Task brief ▸
Transcribe, word for word and without additions, each line below from the one containing "国/イギリス, '05: 2.8 -> none" through the one containing "10/07/2015: 25.5 -> none", both ends included.

-------- Study material --------

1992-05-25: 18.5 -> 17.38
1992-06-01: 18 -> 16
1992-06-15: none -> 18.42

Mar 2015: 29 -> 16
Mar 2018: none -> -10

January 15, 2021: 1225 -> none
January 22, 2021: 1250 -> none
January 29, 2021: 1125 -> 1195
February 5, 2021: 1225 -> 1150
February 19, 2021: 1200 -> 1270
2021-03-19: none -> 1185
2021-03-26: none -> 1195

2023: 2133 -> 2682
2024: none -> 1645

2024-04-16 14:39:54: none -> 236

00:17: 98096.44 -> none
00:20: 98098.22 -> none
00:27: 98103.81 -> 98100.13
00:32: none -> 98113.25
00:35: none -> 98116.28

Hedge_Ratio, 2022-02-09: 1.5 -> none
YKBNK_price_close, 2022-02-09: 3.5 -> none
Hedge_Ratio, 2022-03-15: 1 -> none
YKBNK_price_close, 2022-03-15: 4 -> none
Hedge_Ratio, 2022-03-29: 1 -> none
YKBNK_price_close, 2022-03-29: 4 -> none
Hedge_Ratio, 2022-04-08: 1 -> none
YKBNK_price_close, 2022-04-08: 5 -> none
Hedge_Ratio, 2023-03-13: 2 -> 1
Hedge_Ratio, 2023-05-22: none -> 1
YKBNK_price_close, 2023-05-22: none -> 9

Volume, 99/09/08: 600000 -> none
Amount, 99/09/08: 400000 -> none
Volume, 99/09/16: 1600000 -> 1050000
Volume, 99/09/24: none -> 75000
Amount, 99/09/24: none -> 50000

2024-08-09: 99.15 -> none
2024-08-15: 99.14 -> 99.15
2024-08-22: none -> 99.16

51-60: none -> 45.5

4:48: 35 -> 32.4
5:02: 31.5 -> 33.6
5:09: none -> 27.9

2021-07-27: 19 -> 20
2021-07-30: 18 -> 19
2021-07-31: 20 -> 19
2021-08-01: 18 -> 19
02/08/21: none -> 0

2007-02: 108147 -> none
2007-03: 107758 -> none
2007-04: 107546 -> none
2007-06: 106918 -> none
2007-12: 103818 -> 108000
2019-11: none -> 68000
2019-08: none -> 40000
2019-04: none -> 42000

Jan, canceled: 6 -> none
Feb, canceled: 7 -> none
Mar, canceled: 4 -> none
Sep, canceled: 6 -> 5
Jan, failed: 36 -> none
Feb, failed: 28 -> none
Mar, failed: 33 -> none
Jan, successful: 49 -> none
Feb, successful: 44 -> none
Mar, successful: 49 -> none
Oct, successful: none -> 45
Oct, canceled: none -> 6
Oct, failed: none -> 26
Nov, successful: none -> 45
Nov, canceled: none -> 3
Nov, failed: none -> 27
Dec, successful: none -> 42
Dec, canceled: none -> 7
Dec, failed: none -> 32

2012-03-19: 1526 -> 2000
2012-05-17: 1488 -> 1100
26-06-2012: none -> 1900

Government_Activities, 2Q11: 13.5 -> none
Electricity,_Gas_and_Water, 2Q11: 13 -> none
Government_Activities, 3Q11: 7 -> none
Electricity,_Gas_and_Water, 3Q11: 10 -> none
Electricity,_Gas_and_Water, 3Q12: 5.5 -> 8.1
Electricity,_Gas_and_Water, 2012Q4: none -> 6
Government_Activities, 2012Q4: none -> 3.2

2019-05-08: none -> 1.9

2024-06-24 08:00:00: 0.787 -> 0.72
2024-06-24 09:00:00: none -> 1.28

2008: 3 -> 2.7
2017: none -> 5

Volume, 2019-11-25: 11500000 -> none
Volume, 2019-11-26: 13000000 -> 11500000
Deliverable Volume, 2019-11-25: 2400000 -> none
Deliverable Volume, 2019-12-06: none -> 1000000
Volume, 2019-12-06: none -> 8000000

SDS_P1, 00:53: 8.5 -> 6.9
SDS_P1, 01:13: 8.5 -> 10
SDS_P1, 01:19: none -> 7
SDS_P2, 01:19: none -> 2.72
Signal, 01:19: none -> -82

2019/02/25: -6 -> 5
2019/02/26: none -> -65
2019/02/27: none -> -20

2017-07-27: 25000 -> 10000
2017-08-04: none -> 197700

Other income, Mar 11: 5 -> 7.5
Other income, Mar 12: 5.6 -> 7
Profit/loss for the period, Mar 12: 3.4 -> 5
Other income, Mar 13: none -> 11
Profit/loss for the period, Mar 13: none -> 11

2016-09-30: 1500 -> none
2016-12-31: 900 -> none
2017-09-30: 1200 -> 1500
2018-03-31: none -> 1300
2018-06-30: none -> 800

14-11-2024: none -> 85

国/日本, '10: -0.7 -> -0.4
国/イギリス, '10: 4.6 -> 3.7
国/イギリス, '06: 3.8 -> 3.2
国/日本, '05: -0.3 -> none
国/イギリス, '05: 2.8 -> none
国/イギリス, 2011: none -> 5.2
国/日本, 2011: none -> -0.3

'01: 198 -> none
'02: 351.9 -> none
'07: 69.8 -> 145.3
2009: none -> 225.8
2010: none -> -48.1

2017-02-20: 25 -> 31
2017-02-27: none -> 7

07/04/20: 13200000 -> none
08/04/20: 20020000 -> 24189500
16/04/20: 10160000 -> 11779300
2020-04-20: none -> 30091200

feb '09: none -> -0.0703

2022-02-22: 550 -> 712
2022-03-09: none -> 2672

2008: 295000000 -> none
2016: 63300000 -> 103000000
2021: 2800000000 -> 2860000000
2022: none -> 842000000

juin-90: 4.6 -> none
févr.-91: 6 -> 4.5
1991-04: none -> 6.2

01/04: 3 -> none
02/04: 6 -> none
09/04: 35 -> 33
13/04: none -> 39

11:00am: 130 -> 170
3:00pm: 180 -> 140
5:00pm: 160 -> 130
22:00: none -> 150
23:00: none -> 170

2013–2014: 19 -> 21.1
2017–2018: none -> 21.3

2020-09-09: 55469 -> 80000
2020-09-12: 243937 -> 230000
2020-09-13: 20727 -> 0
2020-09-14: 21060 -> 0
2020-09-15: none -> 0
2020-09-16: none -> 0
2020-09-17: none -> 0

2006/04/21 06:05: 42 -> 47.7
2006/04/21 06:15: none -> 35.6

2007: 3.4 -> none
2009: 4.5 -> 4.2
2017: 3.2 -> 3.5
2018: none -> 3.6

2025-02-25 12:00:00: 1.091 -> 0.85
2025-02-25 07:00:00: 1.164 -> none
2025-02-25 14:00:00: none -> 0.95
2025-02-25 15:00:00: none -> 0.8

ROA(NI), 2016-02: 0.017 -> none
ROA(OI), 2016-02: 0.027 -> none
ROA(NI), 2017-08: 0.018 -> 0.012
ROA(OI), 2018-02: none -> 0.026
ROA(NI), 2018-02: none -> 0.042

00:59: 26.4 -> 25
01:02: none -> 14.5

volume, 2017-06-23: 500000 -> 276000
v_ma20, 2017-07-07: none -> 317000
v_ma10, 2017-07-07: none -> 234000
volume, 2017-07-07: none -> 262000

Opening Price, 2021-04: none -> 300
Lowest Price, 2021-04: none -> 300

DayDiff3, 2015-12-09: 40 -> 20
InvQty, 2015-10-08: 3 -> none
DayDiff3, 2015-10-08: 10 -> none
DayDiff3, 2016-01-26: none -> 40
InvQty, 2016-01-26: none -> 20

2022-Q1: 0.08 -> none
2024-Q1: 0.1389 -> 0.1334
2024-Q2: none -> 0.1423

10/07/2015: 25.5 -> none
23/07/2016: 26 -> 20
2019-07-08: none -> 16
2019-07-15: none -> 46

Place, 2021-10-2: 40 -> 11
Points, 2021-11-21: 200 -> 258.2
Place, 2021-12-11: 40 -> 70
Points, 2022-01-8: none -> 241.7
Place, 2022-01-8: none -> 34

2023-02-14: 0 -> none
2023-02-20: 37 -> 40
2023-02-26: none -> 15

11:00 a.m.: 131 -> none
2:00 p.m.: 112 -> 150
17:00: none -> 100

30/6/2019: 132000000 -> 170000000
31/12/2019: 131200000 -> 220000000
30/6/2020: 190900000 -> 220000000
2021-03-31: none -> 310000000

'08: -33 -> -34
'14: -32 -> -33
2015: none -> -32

--------

Solution to this problem ▸
国/イギリス, '05: 2.8 -> none
国/イギリス, 2011: none -> 5.2
国/日本, 2011: none -> -0.3

'01: 198 -> none
'02: 351.9 -> none
'07: 69.8 -> 145.3
2009: none -> 225.8
2010: none -> -48.1

2017-02-20: 25 -> 31
2017-02-27: none -> 7

07/04/20: 13200000 -> none
08/04/20: 20020000 -> 24189500
16/04/20: 10160000 -> 11779300
2020-04-20: none -> 30091200

feb '09: none -> -0.0703

2022-02-22: 550 -> 712
2022-03-09: none -> 2672

2008: 295000000 -> none
2016: 63300000 -> 103000000
2021: 2800000000 -> 2860000000
2022: none -> 842000000

juin-90: 4.6 -> none
févr.-91: 6 -> 4.5
1991-04: none -> 6.2

01/04: 3 -> none
02/04: 6 -> none
09/04: 35 -> 33
13/04: none -> 39

11:00am: 130 -> 170
3:00pm: 180 -> 140
5:00pm: 160 -> 130
22:00: none -> 150
23:00: none -> 170

2013–2014: 19 -> 21.1
2017–2018: none -> 21.3

2020-09-09: 55469 -> 80000
2020-09-12: 243937 -> 230000
2020-09-13: 20727 -> 0
2020-09-14: 21060 -> 0
2020-09-15: none -> 0
2020-09-16: none -> 0
2020-09-17: none -> 0

2006/04/21 06:05: 42 -> 47.7
2006/04/21 06:15: none -> 35.6

2007: 3.4 -> none
2009: 4.5 -> 4.2
2017: 3.2 -> 3.5
2018: none -> 3.6

2025-02-25 12:00:00: 1.091 -> 0.85
2025-02-25 07:00:00: 1.164 -> none
2025-02-25 14:00:00: none -> 0.95
2025-02-25 15:00:00: none -> 0.8

ROA(NI), 2016-02: 0.017 -> none
ROA(OI), 2016-02: 0.027 -> none
ROA(NI), 2017-08: 0.018 -> 0.012
ROA(OI), 2018-02: none -> 0.026
ROA(NI), 2018-02: none -> 0.042

00:59: 26.4 -> 25
01:02: none -> 14.5

volume, 2017-06-23: 500000 -> 276000
v_ma20, 2017-07-07: none -> 317000
v_ma10, 2017-07-07: none -> 234000
volume, 2017-07-07: none -> 262000

Opening Price, 2021-04: none -> 300
Lowest Price, 2021-04: none -> 300

DayDiff3, 2015-12-09: 40 -> 20
InvQty, 2015-10-08: 3 -> none
DayDiff3, 2015-10-08: 10 -> none
DayDiff3, 2016-01-26: none -> 40
InvQty, 2016-01-26: none -> 20

2022-Q1: 0.08 -> none
2024-Q1: 0.1389 -> 0.1334
2024-Q2: none -> 0.1423

10/07/2015: 25.5 -> none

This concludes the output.